Screen
- Author: Josh Carroll, Noah Wardrip-Fruin, Robert Coover, Shawn Greenlee
- Language: English
- Publication date: 2003

= Screen (VR poem) =

2003 literary work for virtual reality CAVE

Screen is a work of electronic literature by Noah Wardrip-Fruin, Andrew McClain, Shawn Greenlee, Robert Coover, Josh Carroll and Sascha Becker. It was created in 2003 for Brown University's immersive virtual-reality chamber, also known as a VR CAVE. Screen was first presented at the 2003 Cyberarts Festival. Video documentation of the work is included in the Electronic Literature Collection volume 2.

==About the work==
Screen was developed as part of a digital writing class at Brown University led by the novelist Robert Coover. To experience the work, readers would put on 3d glasses and step inside the CAVE, which was a small square room with projections on each of the walls. Screen began with a text about a memory being projected on each of the walls at the same time as it was read aloud. After a short pause, words begin to peel off the walls and fall down. The reader or interlocutor can hit the words back up onto the wall, in a sense reassembling the collapsing memories, but after a while, the words fall too fast for the reader to hit them back, and eventually they all fall to the floor. At this point, a male voice reads the conclusing words:We stare into the white void of lost memories, a loose scatter about us of what fragments remain: no sense but nonsense to be found there. If memories define us, what defines us when they're gone? An unbearable prospect.

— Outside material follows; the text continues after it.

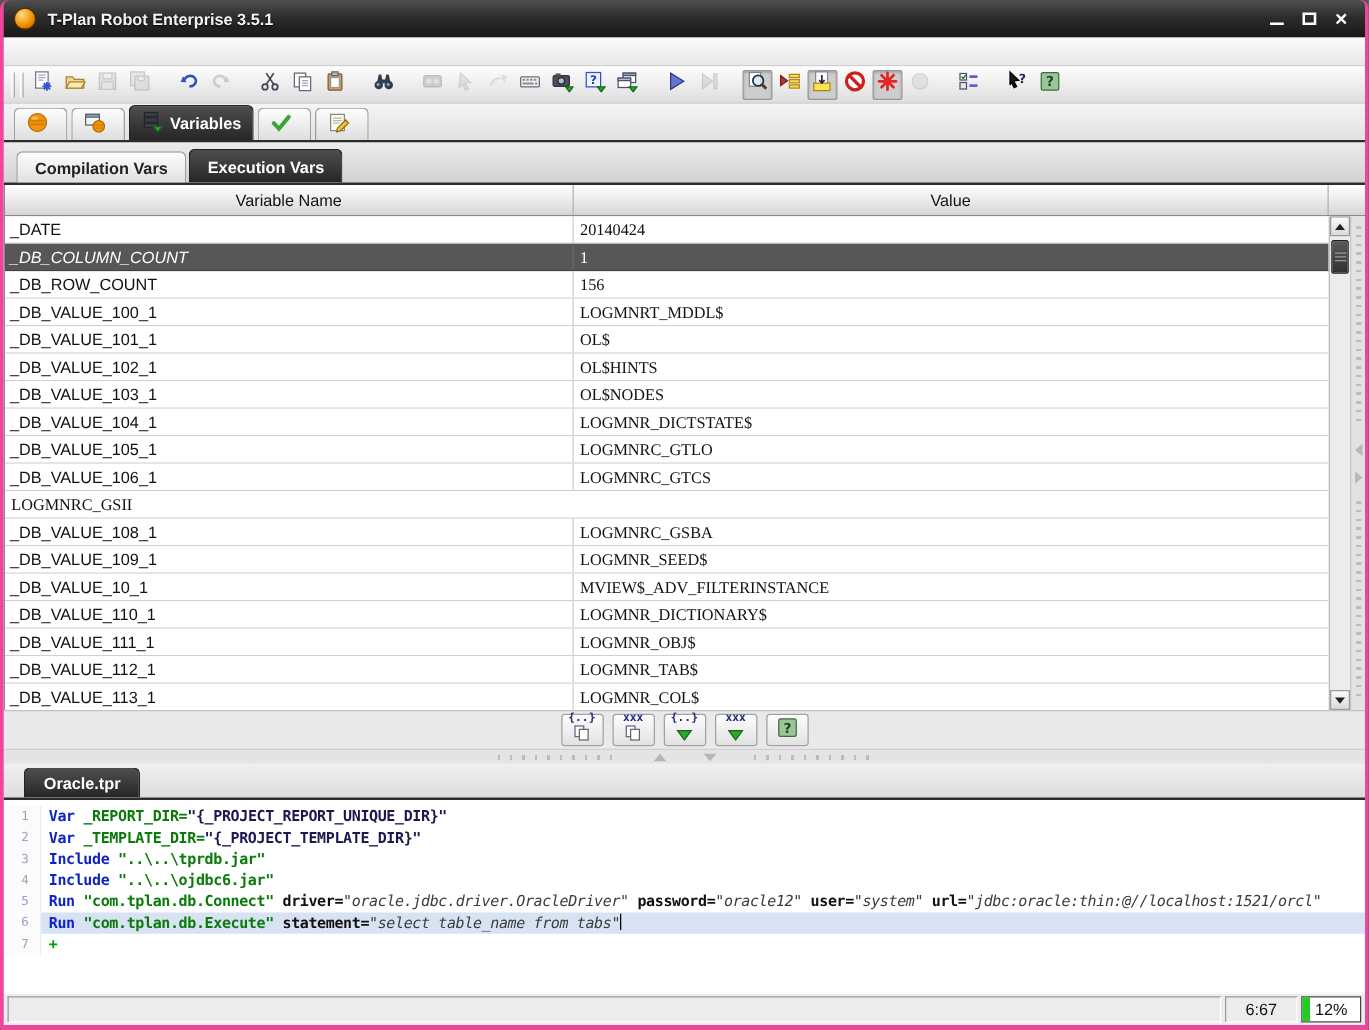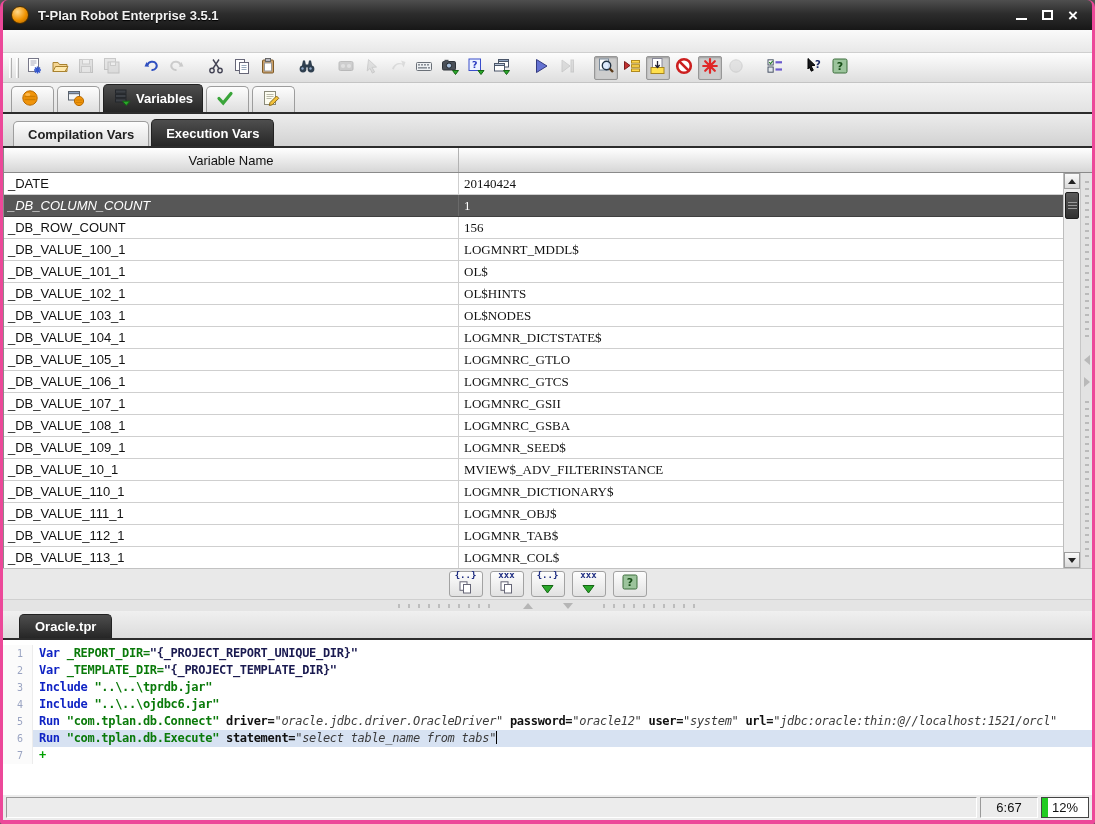"Value" div.th { html: none -> <div>Value</div> }
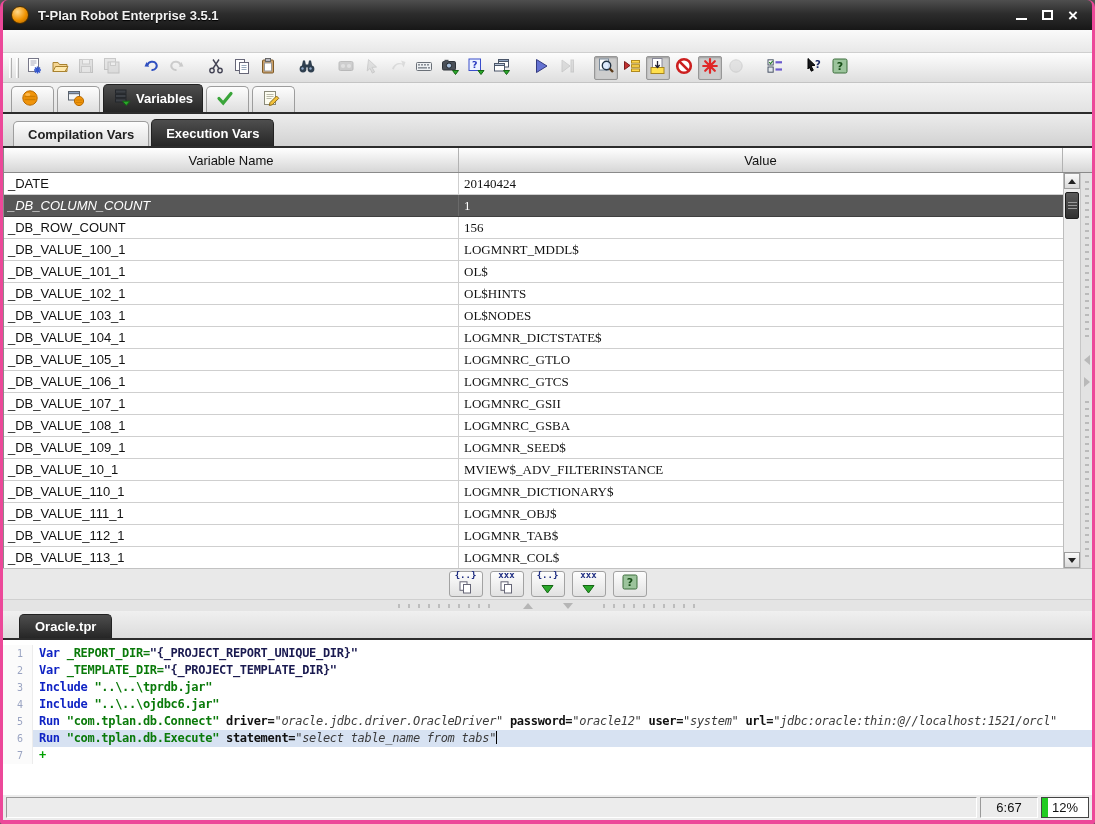"_DB_VALUE_107_1" div.tcell { html: <div>_DB_VALUE_107_1</div> -> none }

We retrieve what we can and try again.Noah Wardrip-Fruin called Screen an "instrumental text", as it was designed not only to be read but to be played, but as there was no clear winning condition the playing was more akin to playing an instrument than playing a game.

==Reception==
Screen has been analyzed by many scholars. The close connection between the theme of the loss of memory and the interactive experience of the reader has been emphasized. Koskimaa analyses the temporarily of the work in his 2015 article on it.